Contributions and Distributions: LPs commit a specific amount of capital to the partnership, which is referred to as a capital commitment. These commitments are often not provided upfront in their entirety but, drawn down by the GP over the fund's investment period as needed. LPs contribute capital in accordance with the capital call process specified in the LPA.

As mentioned earlier, one of the key advantages of being an LP is the limited liability it offers. LPs' liability is generally restricted to the amount they have committed to the partnership. In terms of distributions, LPs typically receive their share of profits, known as distributions or dividends, based on the distribution waterfall outlined in the LPA.

Reporting and Transparency: To maintain transparency and accountability, GPs are generally required to provide regular reports to LPs. These reports are typically made quarterly, although sometimes only annually with smaller funds, and will include information on the fund's performance, investment activity, financial statements, and compliance with regulatory requirements. LPs should review these reports to assess the progress and performance of their investments and keep an open dialogue with the GP.

You can see our previous article on the J-Curve to understand how performance for a typical fund should be expected to evolve over time.

Limited Partner Fees and Expenses: LPs typically pay fees and expenses associated with investing in PE and VC funds. These may include management fees, administrative fees, and expenses related to due diligence, legal and regulatory compliance, and fund administration. LPs should carefully evaluate the fee structure and if they have the leverage, even negotiate terms to ensure they are fair and aligned with the fund's performance.

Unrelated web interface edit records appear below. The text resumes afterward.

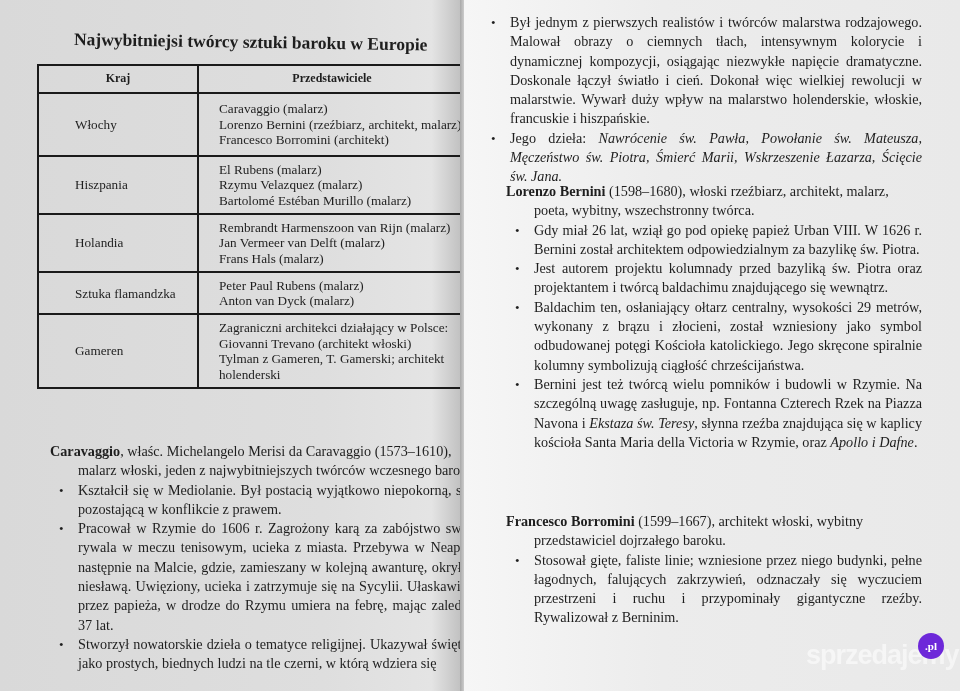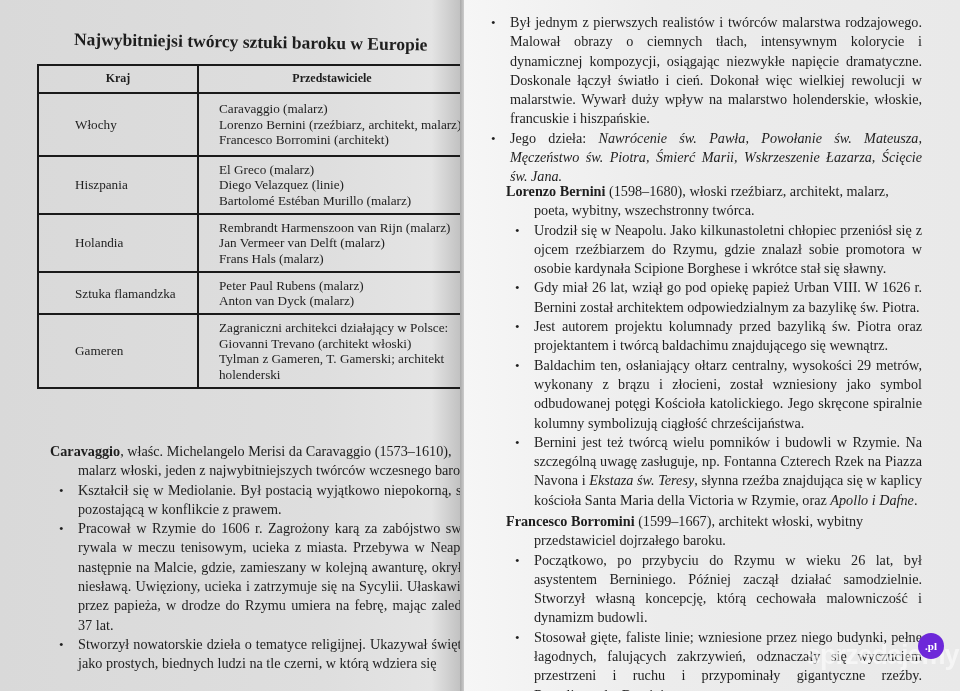--- a/index.html
+++ b/index.html
@@ -77,22 +77,22 @@
         <td class="country">Włochy</td>
         <td class="reps">
           <span class="rep-line">Caravaggio (malarz)</span>
           <span class="rep-line">Lorenzo Bernini (rzeźbiarz, architekt, malarz)</span>
           <span class="rep-line">Francesco Borromini (architekt)</span>
         </td>
       </tr>
       <tr style="height:58px">
         <td class="country">Hiszpania</td>
         <td class="reps">
-          <span class="rep-line">El Greco (malarz)</span>
-          <span class="rep-line">Diego Velazquez (linie)</span>
+          <span class="rep-line">El Rubens (malarz)</span>
+          <span class="rep-line">Rzymu Velazquez (malarz)</span>
           <span class="rep-line">Bartolomé Estéban Murillo (malarz)</span>
         </td>
       </tr>
       <tr style="height:58px">
         <td class="country">Holandia</td>
         <td class="reps">
           <span class="rep-line">Rembrandt Harmenszoon van Rijn (malarz)</span>
           <span class="rep-line">Jan Vermeer van Delft (malarz)</span>
           <span class="rep-line">Frans Hals (malarz)</span>
         </td>
@@ -132,31 +132,29 @@
   <div class="entry" style="left:18px; top:13px; width:440px;">
     <ul class="bullets">
       <li>Był jednym z pierwszych realistów i twórców malarstwa rodzajowego. Malował obrazy o ciemnych tłach, intensywnym kolorycie i dynamicznej kompozycji, osiągając niezwykłe napięcie dramatyczne. Doskonale łączył światło i cień. Dokonał więc wielkiej rewolucji w malarstwie. Wywarł duży wpływ na malarstwo holenderskie, włoskie, francuskie i hiszpańskie.</li>
       <li><span>Jego dzieła: </span><i>Nawrócenie św. Pawła, Powołanie św. Mateusza, Męczeństwo św. Piotra, Śmierć Marii, Wskrzeszenie Łazarza, Ścięcie św. Jana.</i></li>
     </ul>
   </div>
 
   <div class="entry" style="left:42px; top:182px; width:416px;">
     <p class="lead"><b>Lorenzo Bernini</b><span> (1598–1680), włoski rzeźbiarz, architekt, malarz, poeta, wybitny, wszechstronny twórca.</span></p>
     <ul class="bullets">
-      <li>Urodził się w Neapolu. Jako kilkunastoletni chłopiec przeniósł się z ojcem rzeźbiarzem do Rzymu, gdzie znalazł sobie promotora w osobie kardynała Scipione Borghese i wkrótce stał się sławny.</li>
       <li>Gdy miał 26 lat, wziął go pod opiekę papież Urban VIII. W 1626 r. Bernini został architektem odpowiedzialnym za bazylikę św. Piotra.</li>
       <li>Jest autorem projektu kolumnady przed bazyliką św. Piotra oraz projektantem i twórcą baldachimu znajdującego się wewnątrz.</li>
       <li>Baldachim ten, osłaniający ołtarz centralny, wysokości 29 metrów, wykonany z brązu i złocieni, został wzniesiony jako symbol odbudowanej potęgi Kościoła katolickiego. Jego skręcone spiralnie kolumny symbolizują ciągłość chrześcijaństwa.</li>
       <li><span>Bernini jest też twórcą wielu pomników i budowli w Rzymie. Na szczególną uwagę zasługuje, np. Fontanna Czterech Rzek na Piazza Navona i </span><i>Ekstaza św. Teresy</i><span>, słynna rzeźba znajdująca się w kaplicy kościoła Santa Maria della Victoria w Rzymie, oraz </span><i>Apollo i Dafne</i><span>.</span></li>
     </ul>
   </div>
 
   <div class="entry" style="left:42px; top:512px; width:416px;">
     <p class="lead"><b>Francesco Borromini</b><span> (1599–1667), architekt włoski, wybitny przedstawiciel dojrzałego baroku.</span></p>
     <ul class="bullets">
-      <li>Początkowo, po przybyciu do Rzymu w wieku 26 lat, był asystentem Berniniego. Później zaczął działać samodzielnie. Stworzył własną koncepcję, którą cechowała malowniczość i dynamizm budowli.</li>
       <li>Stosował gięte, faliste linie; wzniesione przez niego budynki, pełne łagodnych, falujących zakrzywień, odznaczały się wyczuciem przestrzeni i ruchu i przypominały gigantyczne rzeźby. Rywalizował z Berninim.</li>
     </ul>
   </div>
 </div>
 
 <div class="watermark">sprzedajemy</div>
 <div class="watermark-badge">.pl</div>
 
 </body></html>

In general, PE and VC funds charge what is called a "2 and 20" structure, meaning they charge a 2% management fee annually on committed capital and 20% "carried interest". Carried interest is a share of the profits in the fund - this helps to ensure that incentives are aligned between the LPs (who pay the fees) and the GP (who receive the fees). There are a lot of nuances to fees in PE and VC funds, you can check out our previous post here on how they typically work.

 

Conclusion: Limited partnerships serve as a vital structure for investors seeking exposure to private equity and venture capital opportunities. Understanding the definition, characteristics, legal structure, and governance of LPs is essential for potential limited partners. By better understanding the intricacies of limited partnerships, investors can navigate the PE/VC landscape with greater confidence and make informed investment decisions.